Beirute viveu escalada de ataques na terça-feira, quando os bombardeios atingiram os subúrbios sulistas. Ridina Muhammad, refugiada sudanesa de 32 anos, oito meses grávida, fugiu a pé com o marido e três filhos até chegar à paróquia St. Joseph Tabaris, que abriu as portas para refugiados e migrantes. A família buscou abrigo após o início dos ataques.

A igreja recebeu 140 pessoas no primeiro dia, de diversas nacionalidades, incluindo Sul-Sudan, Etiópia e Bangladesh. A operação é conduzida em parceria com a organização Jesuit Refugee Service (JRS), que já havia oferecido abrigo à população deslocada em 2024. A demanda tem aumentado desde então.

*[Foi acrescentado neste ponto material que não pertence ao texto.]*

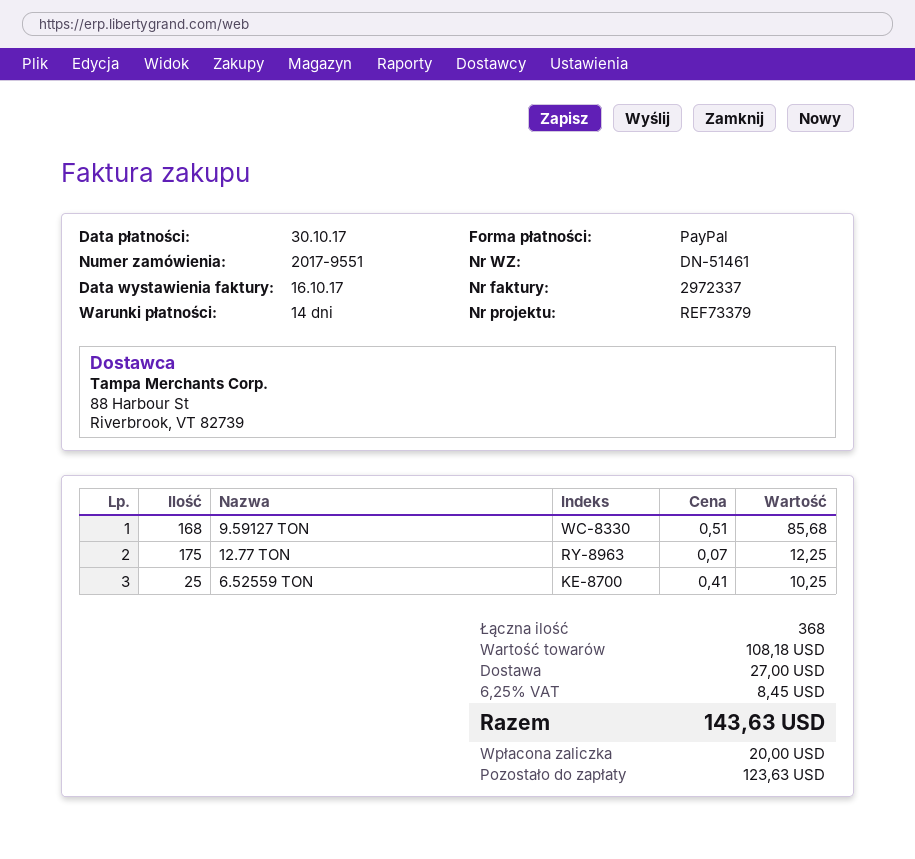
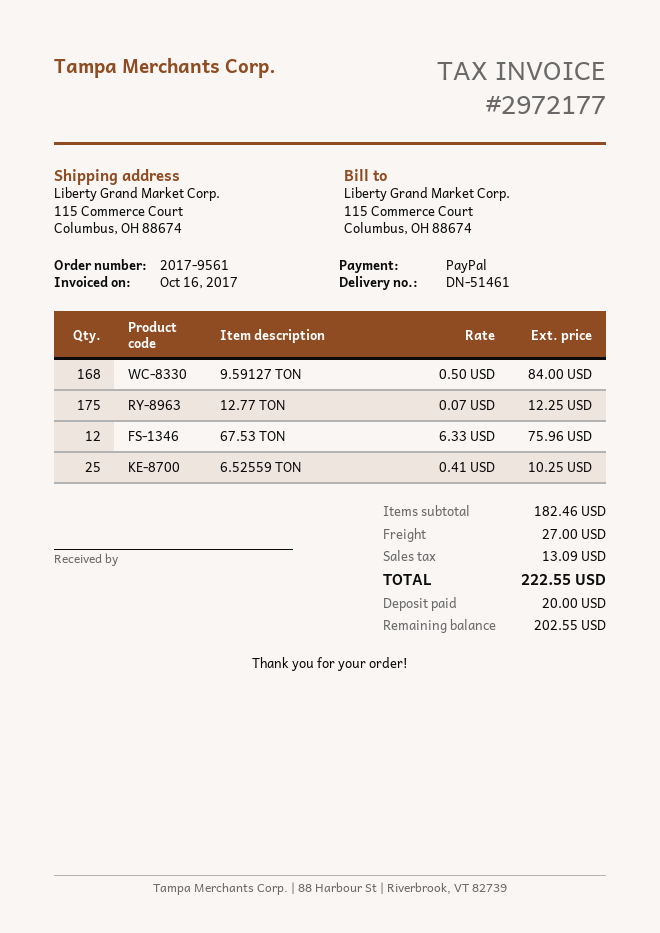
order number: 2017-9551 -> 2017-9561
invoice number: 2972337 -> 2972177
9.59127 TON: 168 x 0.51 = 85.68 -> 168 x 0.50 = 84.00
67.53 TON: none -> 12 x 6.33 = 75.96
subtotal: 108.18 -> 182.46
tax: 8.45 -> 13.09
total: 143.63 -> 222.55
balance: 123.63 -> 202.55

Ao todo, cerca de 300 mil pessoas se deslocaram dentro do Líbano nesta semana devido aos ataques israelenses, em resposta a ações de Hezbollah e ao conflito regional. Deste total, apenas 100 mil encontraram abrigo em estruturas governamentais; muitos migrantes dizem ter sido recusados pelos abrigos oficiais.

Muhammad relatou preocupação com a gravidez e a falta de preparação para o nascimento, além de temer pela ausência de médicos e hospitais perto de onde está. A UNHCR informou que o órgão atua no país, mas o alcance é desafiador frente à velocidade dos deslocamentos e à escala da crise. A agência ressaltou que o financiamento da operação em Lebanon está apenas parcialmente assegurado.

Apoiado por voluntários e por instituições como o JRS, o abrigo da paróquia funciona enquanto não há solução segura para todos os deslocados. O Ministério do Trabalho Social saudou a ajuda comunitária, mas não confirmou novas medidas para acolhimento emergencial de migrantes durante o conflito.